Is ergodic markov chain both irreducible and aperiodic or just irreducible?
I prefer the first definition by far. I relate the question to ergodic theory, as seems appropriate, and assume that the chain hass finitely many possible values, so as to not bother with positive recurrence.
Let us consider a finite state space $A$, and denote all the possible sequences of element in $A$ by $X:=A^{\mathbb{N}}$. Let us define a transformation $\sigma$ on $X$ by $(\sigma x)_n = x_{n+1}$ on $X$. For $x \in X$, we have $x_n = (\sigma^n x)_0$. In other words, by applying the transformation $\sigma$, I can read the successive values of a given sequence.
Now, let us take some probability measure $\mu$ on $A$ with full support (so as to see everything), and a stochastic matrix $P$ (the transition kernel). Using $\mu$ as the distribution of $X_0$ and the matrix $P$ to define transitions, we get a Markov chain $(X_n)_{n \geq 0} = x = ((\sigma^n x)_0)_{n \geq 0}$, which is a stochastic process with values in $A$. The distribution of $(X_n)_{n \geq 0}$ is a measure $\overline{\mu}$ on $A^{\mathbb{N}}$ which satisfies the usual conditions on cylinders, and whose first marginal is $\mu$.
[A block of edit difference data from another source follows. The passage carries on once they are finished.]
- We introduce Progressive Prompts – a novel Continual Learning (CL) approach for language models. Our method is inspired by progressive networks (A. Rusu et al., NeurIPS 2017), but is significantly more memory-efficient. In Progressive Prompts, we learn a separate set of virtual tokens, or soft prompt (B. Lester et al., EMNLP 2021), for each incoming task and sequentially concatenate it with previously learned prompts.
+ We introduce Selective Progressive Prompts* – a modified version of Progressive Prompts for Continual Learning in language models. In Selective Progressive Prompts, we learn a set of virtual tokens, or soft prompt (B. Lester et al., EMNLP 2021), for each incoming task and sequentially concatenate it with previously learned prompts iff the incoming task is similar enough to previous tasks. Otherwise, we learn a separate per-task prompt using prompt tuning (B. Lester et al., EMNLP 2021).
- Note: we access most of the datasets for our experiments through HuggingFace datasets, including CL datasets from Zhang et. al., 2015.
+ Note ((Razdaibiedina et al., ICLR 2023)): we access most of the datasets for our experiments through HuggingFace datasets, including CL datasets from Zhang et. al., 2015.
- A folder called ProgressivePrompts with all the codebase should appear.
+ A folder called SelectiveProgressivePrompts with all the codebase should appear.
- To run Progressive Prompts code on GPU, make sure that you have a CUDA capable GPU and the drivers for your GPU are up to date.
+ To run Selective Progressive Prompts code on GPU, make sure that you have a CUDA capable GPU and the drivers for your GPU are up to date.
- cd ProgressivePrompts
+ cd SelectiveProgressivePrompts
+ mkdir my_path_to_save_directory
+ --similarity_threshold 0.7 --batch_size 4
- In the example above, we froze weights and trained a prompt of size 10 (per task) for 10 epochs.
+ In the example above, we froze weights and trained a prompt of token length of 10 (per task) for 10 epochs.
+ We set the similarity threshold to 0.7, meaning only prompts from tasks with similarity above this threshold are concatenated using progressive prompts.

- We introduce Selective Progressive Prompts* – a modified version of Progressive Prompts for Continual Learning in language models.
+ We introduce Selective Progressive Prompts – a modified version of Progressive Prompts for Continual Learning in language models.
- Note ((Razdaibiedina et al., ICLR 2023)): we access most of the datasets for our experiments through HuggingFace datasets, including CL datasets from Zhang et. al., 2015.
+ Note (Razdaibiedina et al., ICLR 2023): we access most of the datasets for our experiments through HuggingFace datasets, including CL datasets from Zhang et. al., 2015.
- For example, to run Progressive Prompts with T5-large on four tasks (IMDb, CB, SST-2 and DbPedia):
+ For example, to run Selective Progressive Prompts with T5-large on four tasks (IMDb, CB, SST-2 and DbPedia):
The construction may look a bit confusing. However, if you forget about $\sigma$, it is what is done more or less informally when one defines Markov chains (that is the construction may be hidden, but it is there).
Hence, we can consider a Markov chain as a dynamical system $(X, \sigma)$ together with a probability measure $\overline{\mu}$. We can use the definitions of ergodic theory, and what we get in the end is that:
- the system $(X, \sigma, \overline{\mu})$ is measure-preserving if and only if $\mu$ is stationnary for $P$;
- the system $(X, \sigma, \overline{\mu})$ is ergodic (in the sense of ergodic theory) if and only if the Markov chain is irreducible;
- the system $(X, \sigma, \overline{\mu})$ is mixing if and only if the Markov chain is irreducible and aperiodic.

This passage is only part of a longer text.